Every line of the entries below that carries the string "margin" should be copied.

··········

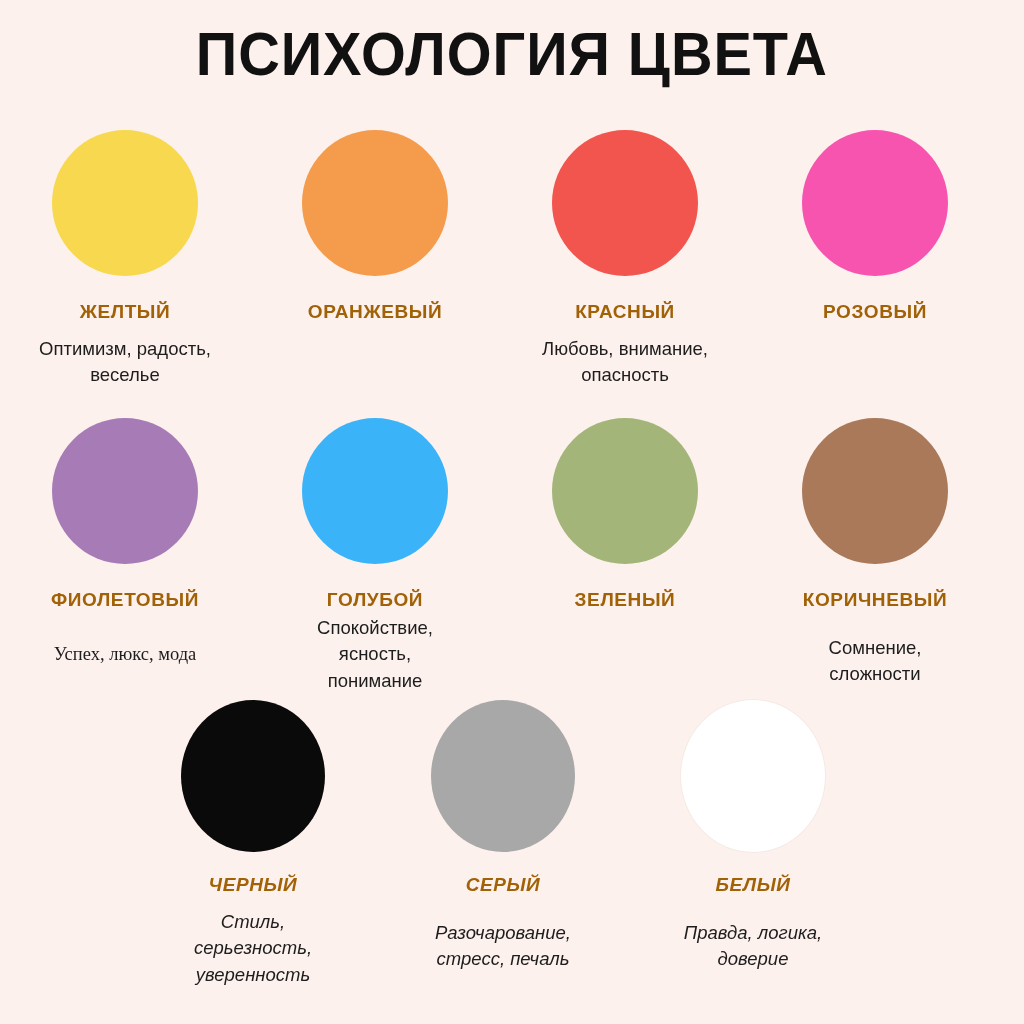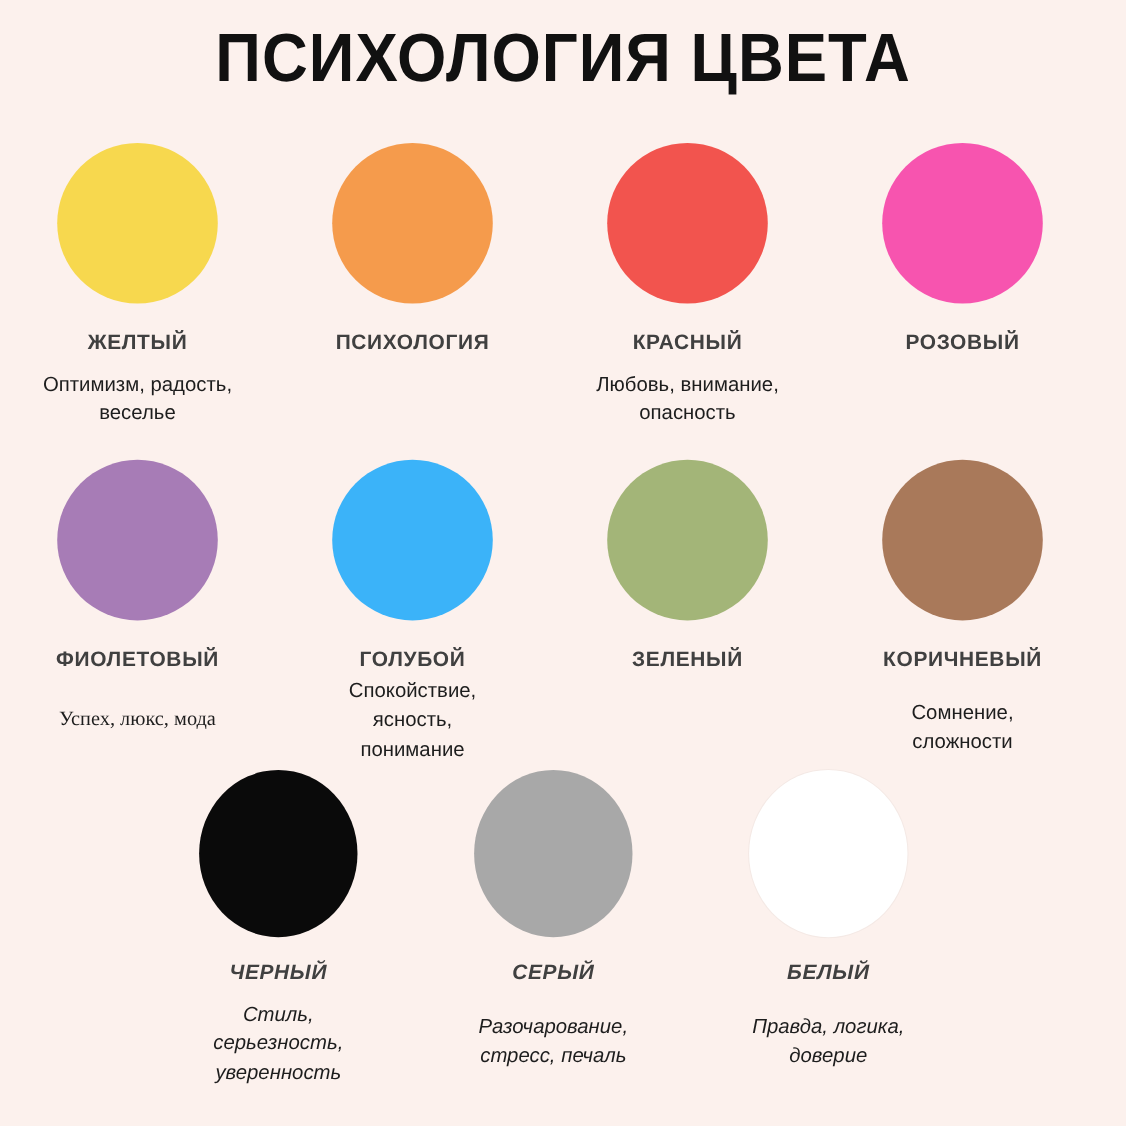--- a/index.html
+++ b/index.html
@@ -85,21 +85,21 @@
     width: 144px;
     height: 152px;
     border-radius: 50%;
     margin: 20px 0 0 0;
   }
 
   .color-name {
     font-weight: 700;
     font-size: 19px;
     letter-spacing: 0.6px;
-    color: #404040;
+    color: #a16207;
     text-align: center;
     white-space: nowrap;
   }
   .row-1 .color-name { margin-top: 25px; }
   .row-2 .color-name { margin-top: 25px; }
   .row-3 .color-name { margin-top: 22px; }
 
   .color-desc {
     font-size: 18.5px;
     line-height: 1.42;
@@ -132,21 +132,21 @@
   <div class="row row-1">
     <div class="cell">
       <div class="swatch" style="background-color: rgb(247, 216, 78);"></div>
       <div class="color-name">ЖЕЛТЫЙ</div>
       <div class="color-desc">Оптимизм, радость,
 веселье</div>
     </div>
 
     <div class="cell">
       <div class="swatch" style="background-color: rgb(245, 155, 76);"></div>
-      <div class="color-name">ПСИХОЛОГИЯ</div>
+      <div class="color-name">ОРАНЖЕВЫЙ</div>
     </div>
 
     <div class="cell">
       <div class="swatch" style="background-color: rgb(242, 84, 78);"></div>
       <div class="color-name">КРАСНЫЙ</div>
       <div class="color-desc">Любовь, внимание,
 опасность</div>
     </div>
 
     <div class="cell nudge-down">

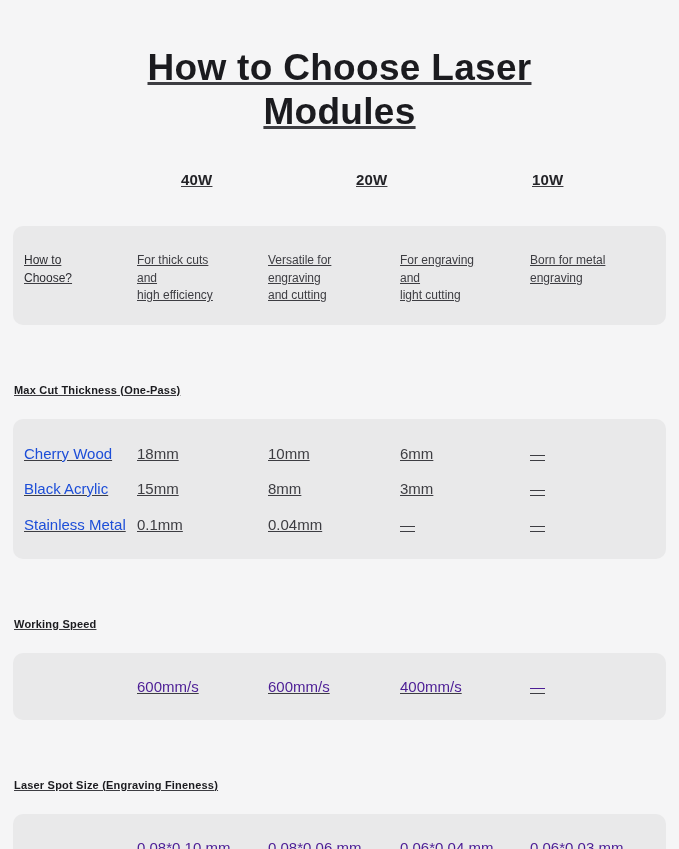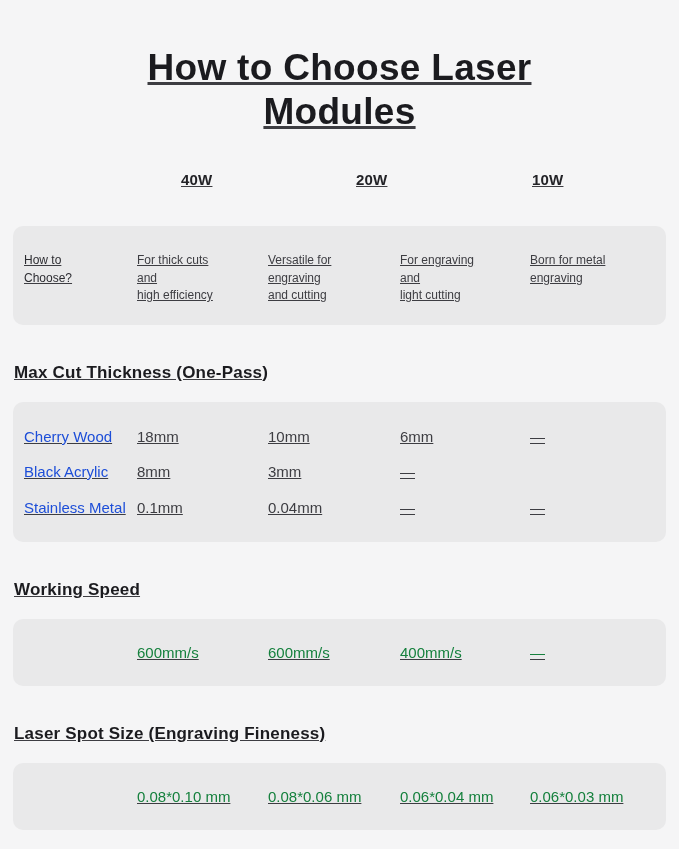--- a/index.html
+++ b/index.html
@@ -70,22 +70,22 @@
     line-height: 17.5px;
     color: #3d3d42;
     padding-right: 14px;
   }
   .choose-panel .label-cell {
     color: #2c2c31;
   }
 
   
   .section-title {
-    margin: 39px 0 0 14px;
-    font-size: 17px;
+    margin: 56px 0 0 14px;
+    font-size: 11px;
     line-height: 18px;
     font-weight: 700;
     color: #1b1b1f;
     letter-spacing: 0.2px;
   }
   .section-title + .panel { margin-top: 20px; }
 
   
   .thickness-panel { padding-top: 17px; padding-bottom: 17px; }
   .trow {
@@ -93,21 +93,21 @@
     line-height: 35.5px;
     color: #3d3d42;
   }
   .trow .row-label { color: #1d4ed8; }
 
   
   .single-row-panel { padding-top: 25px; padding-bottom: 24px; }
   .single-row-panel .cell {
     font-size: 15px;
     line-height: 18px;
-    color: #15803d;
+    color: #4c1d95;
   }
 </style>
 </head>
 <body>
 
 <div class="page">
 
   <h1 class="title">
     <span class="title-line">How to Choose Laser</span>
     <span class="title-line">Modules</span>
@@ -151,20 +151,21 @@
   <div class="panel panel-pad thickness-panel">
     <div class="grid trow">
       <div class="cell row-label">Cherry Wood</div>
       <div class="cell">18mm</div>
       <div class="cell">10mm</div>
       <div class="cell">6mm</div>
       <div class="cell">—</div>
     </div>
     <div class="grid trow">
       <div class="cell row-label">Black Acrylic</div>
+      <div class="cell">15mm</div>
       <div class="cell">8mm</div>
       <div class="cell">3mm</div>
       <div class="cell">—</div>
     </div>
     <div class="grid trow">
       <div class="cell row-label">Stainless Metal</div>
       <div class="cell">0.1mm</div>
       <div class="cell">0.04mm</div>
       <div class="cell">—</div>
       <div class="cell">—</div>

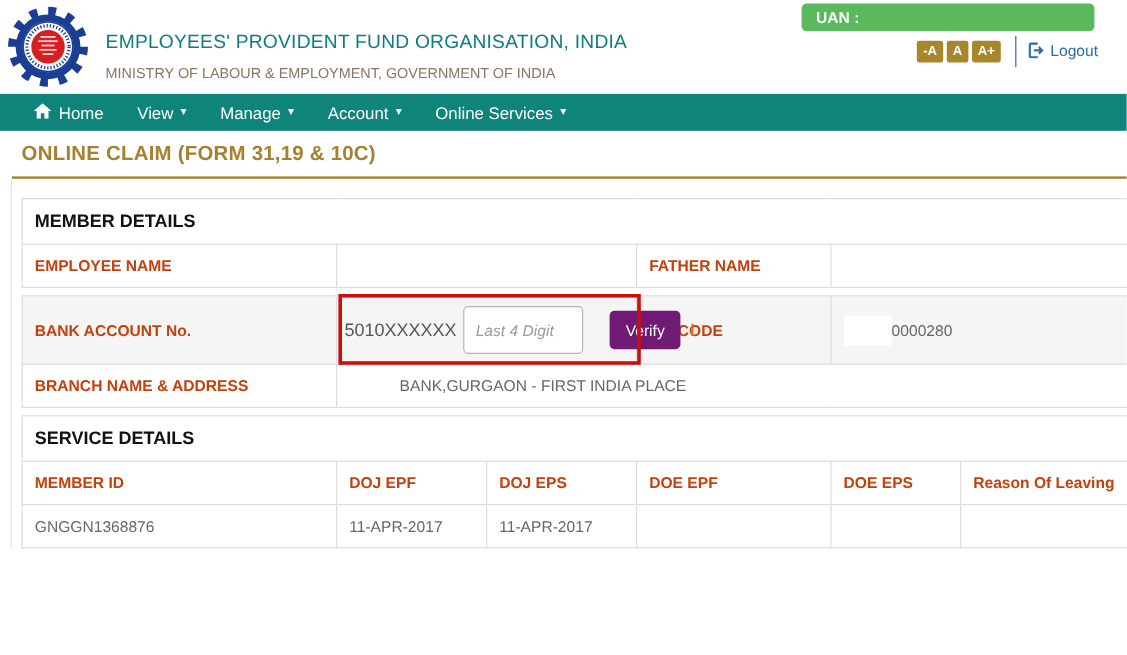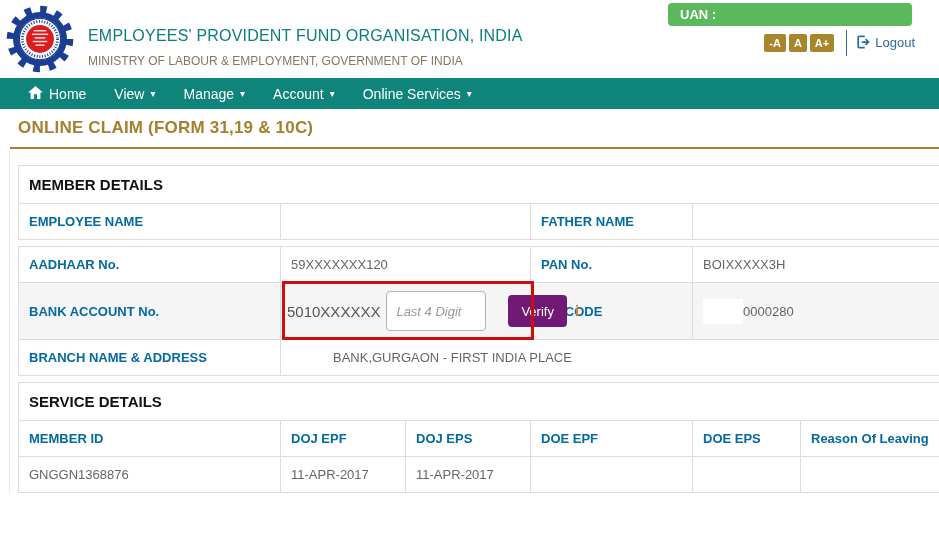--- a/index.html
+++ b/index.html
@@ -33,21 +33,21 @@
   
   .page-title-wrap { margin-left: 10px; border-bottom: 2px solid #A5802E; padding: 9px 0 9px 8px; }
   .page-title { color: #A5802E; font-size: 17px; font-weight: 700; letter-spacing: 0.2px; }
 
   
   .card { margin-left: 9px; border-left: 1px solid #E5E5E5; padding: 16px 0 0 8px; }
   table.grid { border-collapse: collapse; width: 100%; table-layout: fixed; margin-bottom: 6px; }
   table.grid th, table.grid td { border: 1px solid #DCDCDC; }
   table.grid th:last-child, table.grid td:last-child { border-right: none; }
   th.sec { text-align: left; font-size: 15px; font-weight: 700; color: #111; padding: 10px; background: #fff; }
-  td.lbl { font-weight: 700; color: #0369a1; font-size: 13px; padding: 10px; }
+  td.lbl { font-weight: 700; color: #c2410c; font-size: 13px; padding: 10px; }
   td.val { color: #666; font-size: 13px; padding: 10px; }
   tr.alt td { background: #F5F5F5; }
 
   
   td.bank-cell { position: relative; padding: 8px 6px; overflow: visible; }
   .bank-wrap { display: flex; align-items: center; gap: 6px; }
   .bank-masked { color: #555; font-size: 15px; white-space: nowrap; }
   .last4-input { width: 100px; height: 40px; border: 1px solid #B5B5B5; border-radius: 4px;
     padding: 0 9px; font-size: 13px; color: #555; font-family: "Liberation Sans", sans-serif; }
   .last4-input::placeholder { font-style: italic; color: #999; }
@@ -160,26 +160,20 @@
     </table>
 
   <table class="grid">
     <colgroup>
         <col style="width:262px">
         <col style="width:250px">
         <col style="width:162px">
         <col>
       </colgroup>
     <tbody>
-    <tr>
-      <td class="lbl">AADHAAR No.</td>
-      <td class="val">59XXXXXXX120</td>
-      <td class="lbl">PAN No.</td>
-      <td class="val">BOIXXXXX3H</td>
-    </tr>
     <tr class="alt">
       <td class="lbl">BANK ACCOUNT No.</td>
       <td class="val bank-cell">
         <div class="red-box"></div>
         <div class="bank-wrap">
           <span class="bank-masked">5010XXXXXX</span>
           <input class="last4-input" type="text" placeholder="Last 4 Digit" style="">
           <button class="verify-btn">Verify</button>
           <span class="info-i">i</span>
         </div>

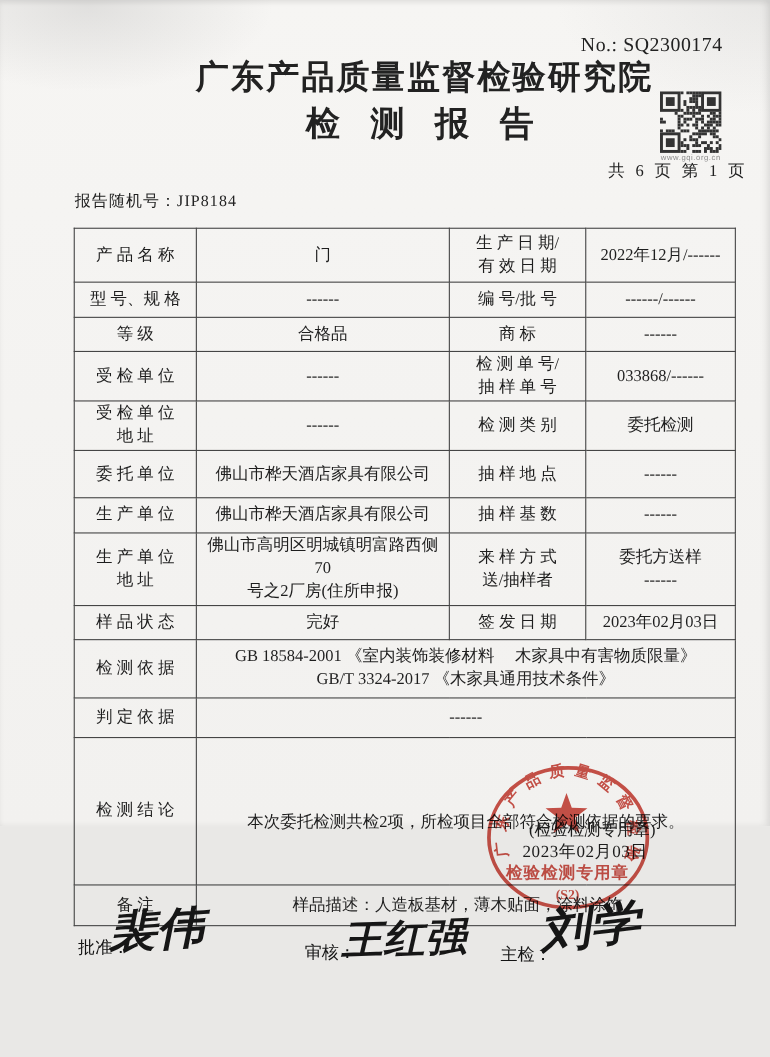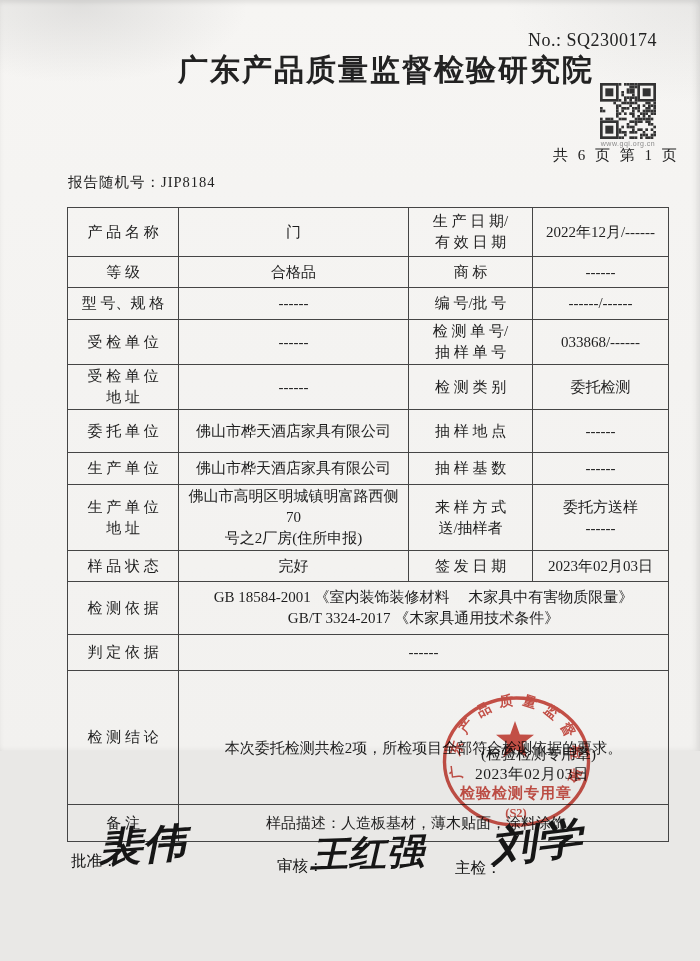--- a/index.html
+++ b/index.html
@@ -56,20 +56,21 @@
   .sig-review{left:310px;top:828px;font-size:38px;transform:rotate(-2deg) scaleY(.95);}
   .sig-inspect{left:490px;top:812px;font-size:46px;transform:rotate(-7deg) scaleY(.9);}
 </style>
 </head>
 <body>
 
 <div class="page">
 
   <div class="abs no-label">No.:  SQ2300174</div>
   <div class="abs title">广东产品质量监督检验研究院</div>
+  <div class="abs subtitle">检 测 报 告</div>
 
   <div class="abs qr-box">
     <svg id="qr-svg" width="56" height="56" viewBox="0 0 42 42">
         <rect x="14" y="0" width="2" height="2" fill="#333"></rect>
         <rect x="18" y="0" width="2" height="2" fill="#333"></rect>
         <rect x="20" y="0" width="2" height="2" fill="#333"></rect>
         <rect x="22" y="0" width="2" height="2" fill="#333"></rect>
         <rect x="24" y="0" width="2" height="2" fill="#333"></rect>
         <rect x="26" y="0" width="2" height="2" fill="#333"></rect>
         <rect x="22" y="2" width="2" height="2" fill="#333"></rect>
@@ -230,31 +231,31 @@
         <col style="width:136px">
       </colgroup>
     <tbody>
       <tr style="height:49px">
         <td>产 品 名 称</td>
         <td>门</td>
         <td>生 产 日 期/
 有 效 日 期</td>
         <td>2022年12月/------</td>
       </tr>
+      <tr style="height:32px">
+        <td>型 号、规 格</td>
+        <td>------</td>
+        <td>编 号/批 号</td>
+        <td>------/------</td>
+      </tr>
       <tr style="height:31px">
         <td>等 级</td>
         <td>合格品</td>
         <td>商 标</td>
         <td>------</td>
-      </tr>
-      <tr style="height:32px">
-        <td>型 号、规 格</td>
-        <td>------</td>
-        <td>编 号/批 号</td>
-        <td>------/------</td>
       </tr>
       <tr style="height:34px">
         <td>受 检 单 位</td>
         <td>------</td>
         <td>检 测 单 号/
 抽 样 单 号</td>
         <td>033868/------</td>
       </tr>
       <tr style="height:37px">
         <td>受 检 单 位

··········

_Answer section_.
     margin: 20px 0 0 0;
   .row-1 .color-name { margin-top: 25px; }
   .row-2 .color-name { margin-top: 25px; }
   .row-3 .color-name { margin-top: 22px; }
-    margin: 39px 0 0 14px;
+    margin: 56px 0 0 14px;
   .section-title + .panel { margin-top: 20px; }
   .page-title-wrap { margin-left: 10px; border-bottom: 2px solid #A5802E; padding: 9px 0 9px 8px; }
   .card { margin-left: 9px; border-left: 1px solid #E5E5E5; padding: 16px 0 0 8px; }
   table.grid { border-collapse: collapse; width: 100%; table-layout: fixed; margin-bottom: 6px; }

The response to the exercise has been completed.